● Task description
Where a line below has the string "none" in it, include it in the count, and give that count alone.

● Data listing
-----
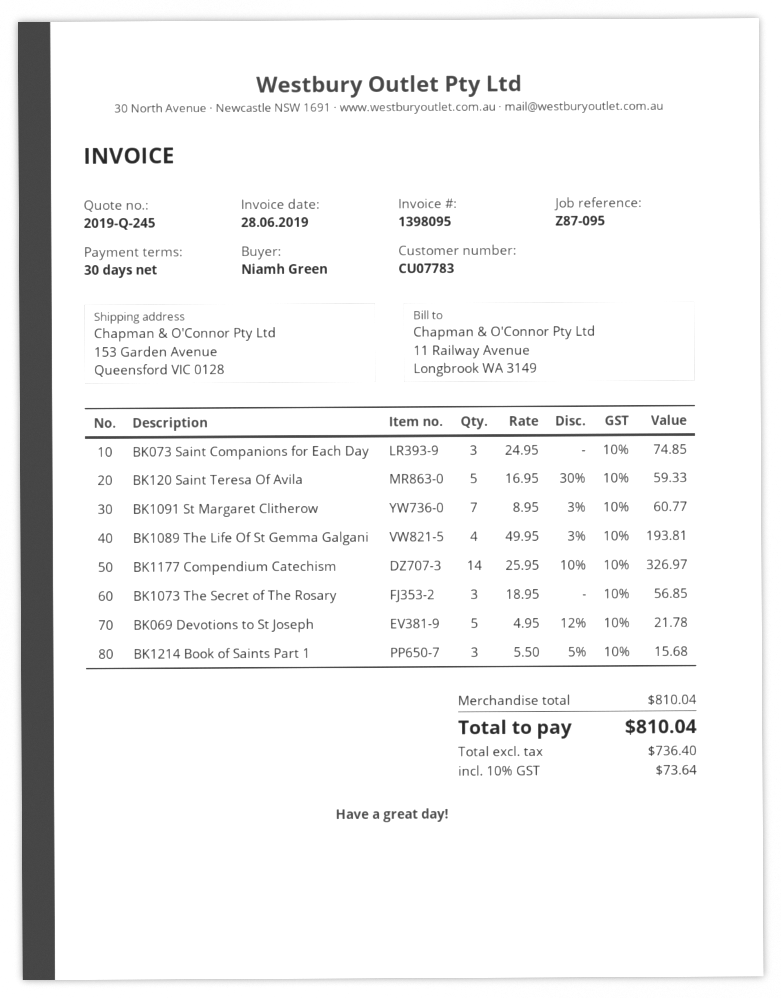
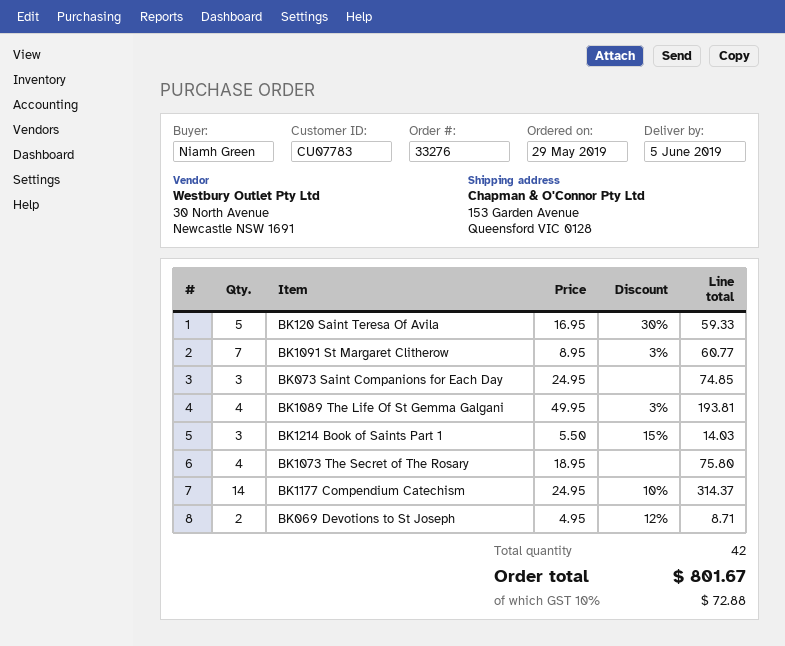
BK1177 Compendium Catechism: 14 x 25.95 - 10% = 326.97 -> 14 x 24.95 - 10% = 314.37
BK1073 The Secret of The Rosary: 3 x 18.95 = 56.85 -> 4 x 18.95 = 75.80
BK069 Devotions to St Joseph: 5 x 4.95 - 12% = 21.78 -> 2 x 4.95 - 12% = 8.71
BK1214 Book of Saints Part 1: 3 x 5.50 - 5% = 15.68 -> 3 x 5.50 - 15% = 14.03
tax: 10% = 73.64 -> 10% = 72.88
total: 810.04 -> 801.67

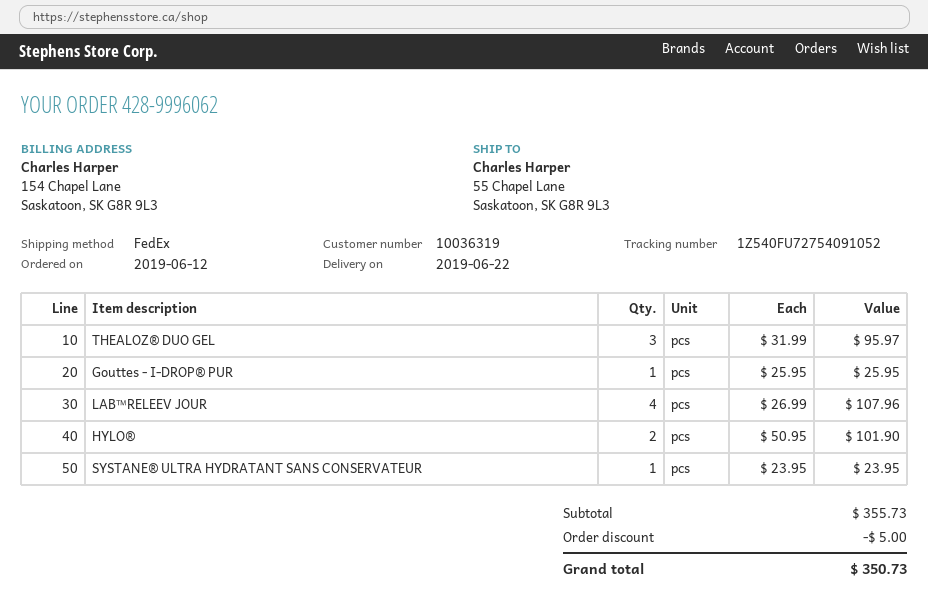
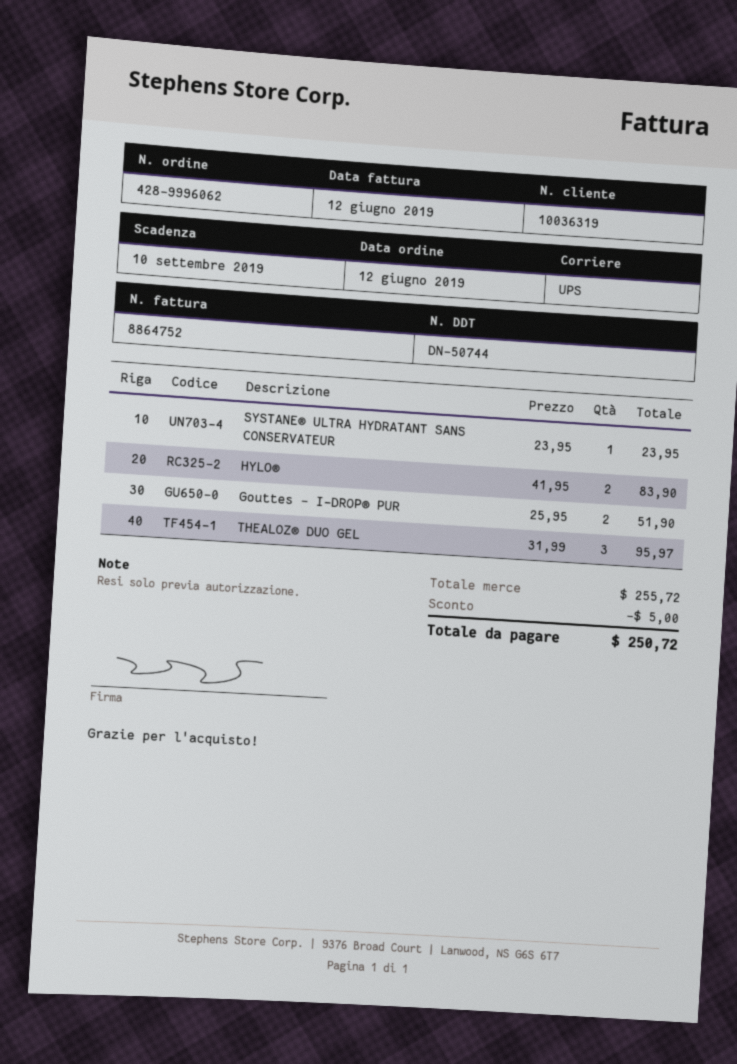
shipping method: FedEx -> UPS
Gouttes - I-DROP® PUR: 1 x 25.95 = 25.95 -> 2 x 25.95 = 51.90
LAB™RELEEV JOUR: 4 x 26.99 = 107.96 -> none
HYLO®: 2 x 50.95 = 101.90 -> 2 x 41.95 = 83.90
subtotal: 355.73 -> 255.72
total: 350.73 -> 250.72

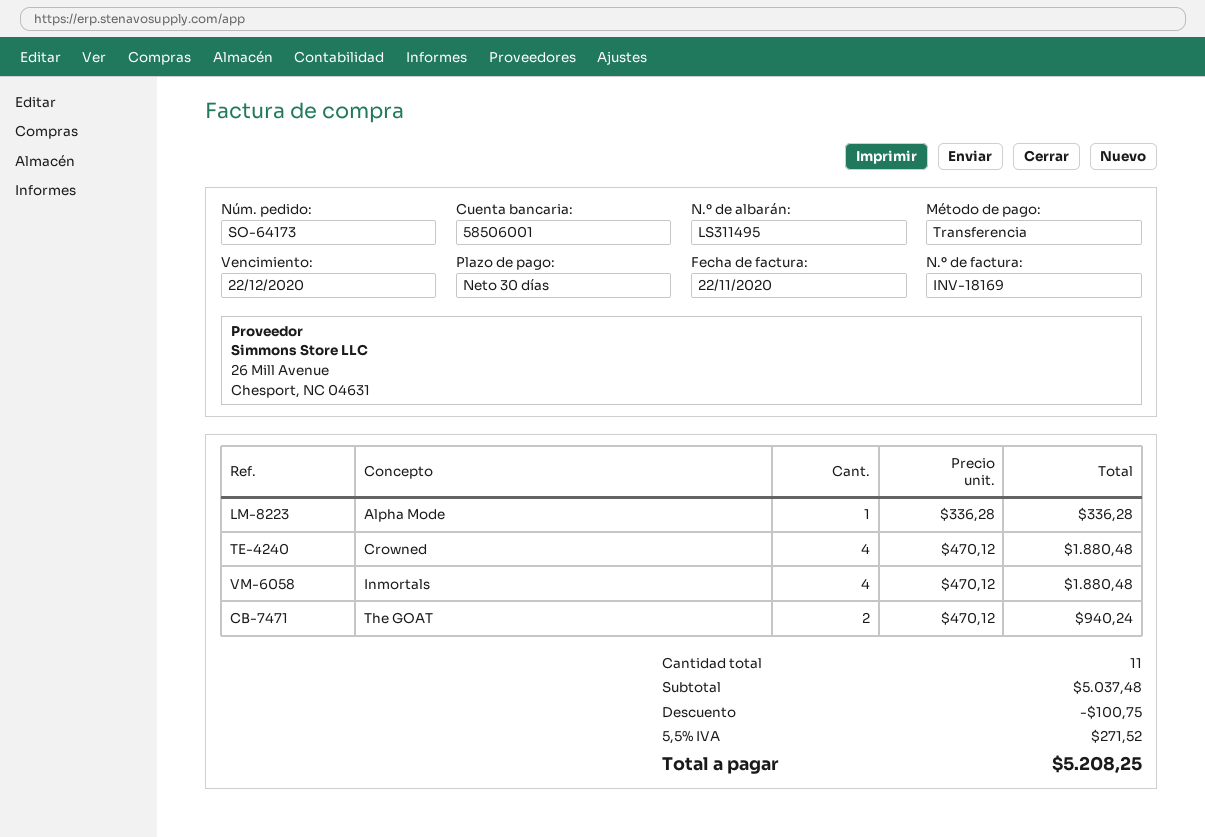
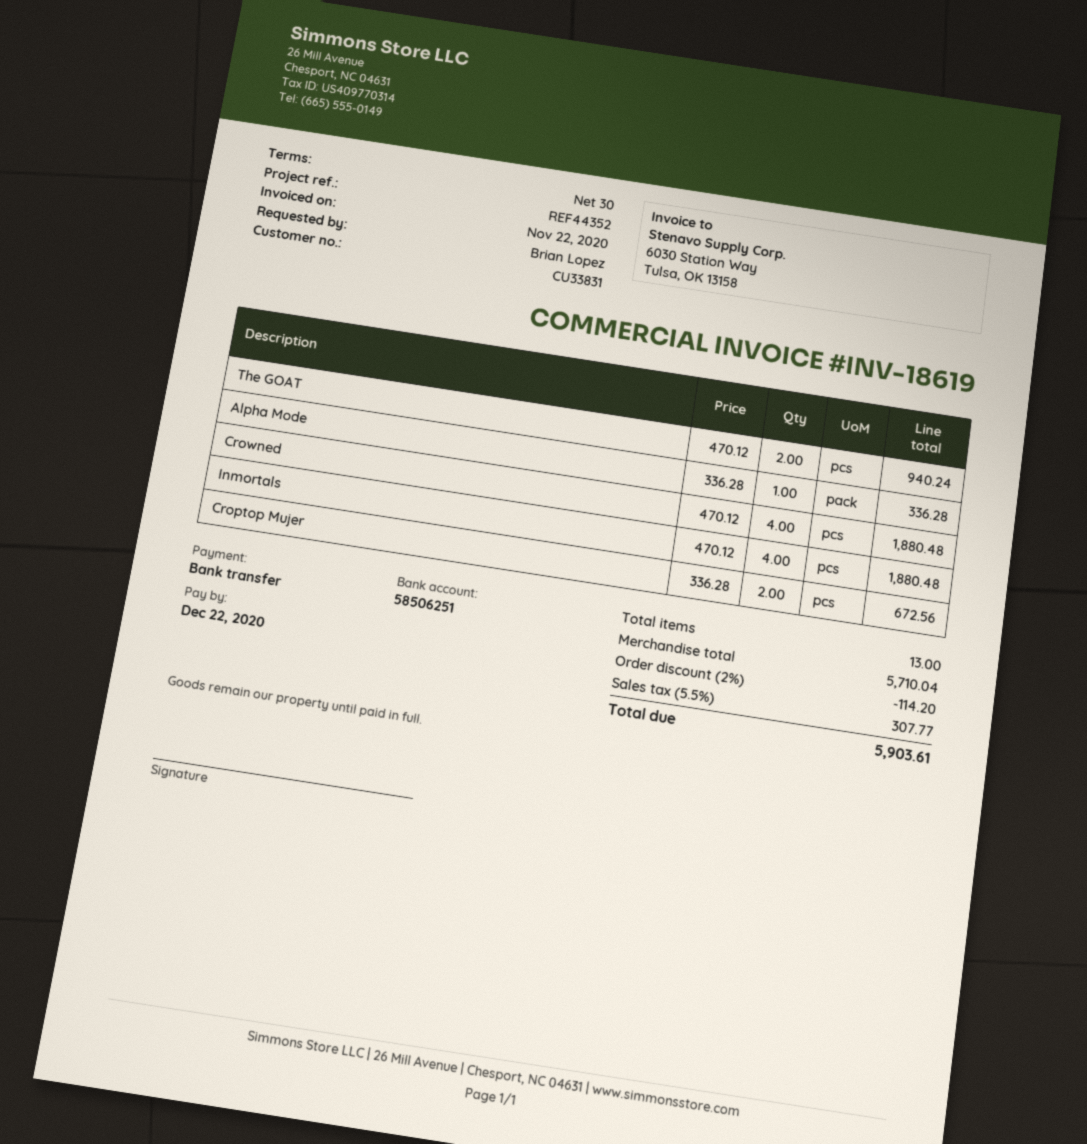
invoice number: INV-18169 -> INV-18619
bank account: 58506001 -> 58506251
Croptop Mujer: none -> 2 x 336.28 = 672.56
total quantity: 11 -> 13
subtotal: 5037.48 -> 5710.04
discount: 100.75 -> 114.20
tax: 5.5% = 271.52 -> 5.5% = 307.77
total: 5208.25 -> 5903.61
-----
● Solved exercise
2